THE PROBLEM -> Using the entries below, output each line exactly from the first through the one that contains "Fin de partie".

[Items listed in a dataset]
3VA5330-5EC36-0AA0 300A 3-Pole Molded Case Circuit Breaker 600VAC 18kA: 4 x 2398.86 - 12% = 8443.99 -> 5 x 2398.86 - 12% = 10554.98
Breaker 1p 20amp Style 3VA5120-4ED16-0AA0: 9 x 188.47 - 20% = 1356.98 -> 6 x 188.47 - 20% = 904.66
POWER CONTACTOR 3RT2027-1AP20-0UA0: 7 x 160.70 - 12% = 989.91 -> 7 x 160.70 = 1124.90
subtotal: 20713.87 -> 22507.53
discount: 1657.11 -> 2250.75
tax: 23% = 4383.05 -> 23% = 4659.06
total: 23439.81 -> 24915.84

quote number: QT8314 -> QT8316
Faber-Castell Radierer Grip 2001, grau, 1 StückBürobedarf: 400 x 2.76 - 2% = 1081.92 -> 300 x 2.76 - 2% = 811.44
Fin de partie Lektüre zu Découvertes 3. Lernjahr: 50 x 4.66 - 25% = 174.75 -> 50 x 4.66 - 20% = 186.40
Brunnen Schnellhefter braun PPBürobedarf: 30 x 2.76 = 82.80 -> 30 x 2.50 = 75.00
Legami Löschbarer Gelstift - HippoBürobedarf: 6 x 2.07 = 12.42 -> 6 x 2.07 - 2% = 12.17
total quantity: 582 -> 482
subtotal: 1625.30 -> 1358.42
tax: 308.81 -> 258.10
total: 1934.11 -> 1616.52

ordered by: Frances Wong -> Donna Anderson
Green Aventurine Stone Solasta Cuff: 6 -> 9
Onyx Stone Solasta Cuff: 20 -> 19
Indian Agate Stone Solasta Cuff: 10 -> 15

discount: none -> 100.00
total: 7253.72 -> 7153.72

RESULT OF THIS TASK ->
3VA5330-5EC36-0AA0 300A 3-Pole Molded Case Circuit Breaker 600VAC 18kA: 4 x 2398.86 - 12% = 8443.99 -> 5 x 2398.86 - 12% = 10554.98
Breaker 1p 20amp Style 3VA5120-4ED16-0AA0: 9 x 188.47 - 20% = 1356.98 -> 6 x 188.47 - 20% = 904.66
POWER CONTACTOR 3RT2027-1AP20-0UA0: 7 x 160.70 - 12% = 989.91 -> 7 x 160.70 = 1124.90
subtotal: 20713.87 -> 22507.53
discount: 1657.11 -> 2250.75
tax: 23% = 4383.05 -> 23% = 4659.06
total: 23439.81 -> 24915.84

quote number: QT8314 -> QT8316
Faber-Castell Radierer Grip 2001, grau, 1 StückBürobedarf: 400 x 2.76 - 2% = 1081.92 -> 300 x 2.76 - 2% = 811.44
Fin de partie Lektüre zu Découvertes 3. Lernjahr: 50 x 4.66 - 25% = 174.75 -> 50 x 4.66 - 20% = 186.40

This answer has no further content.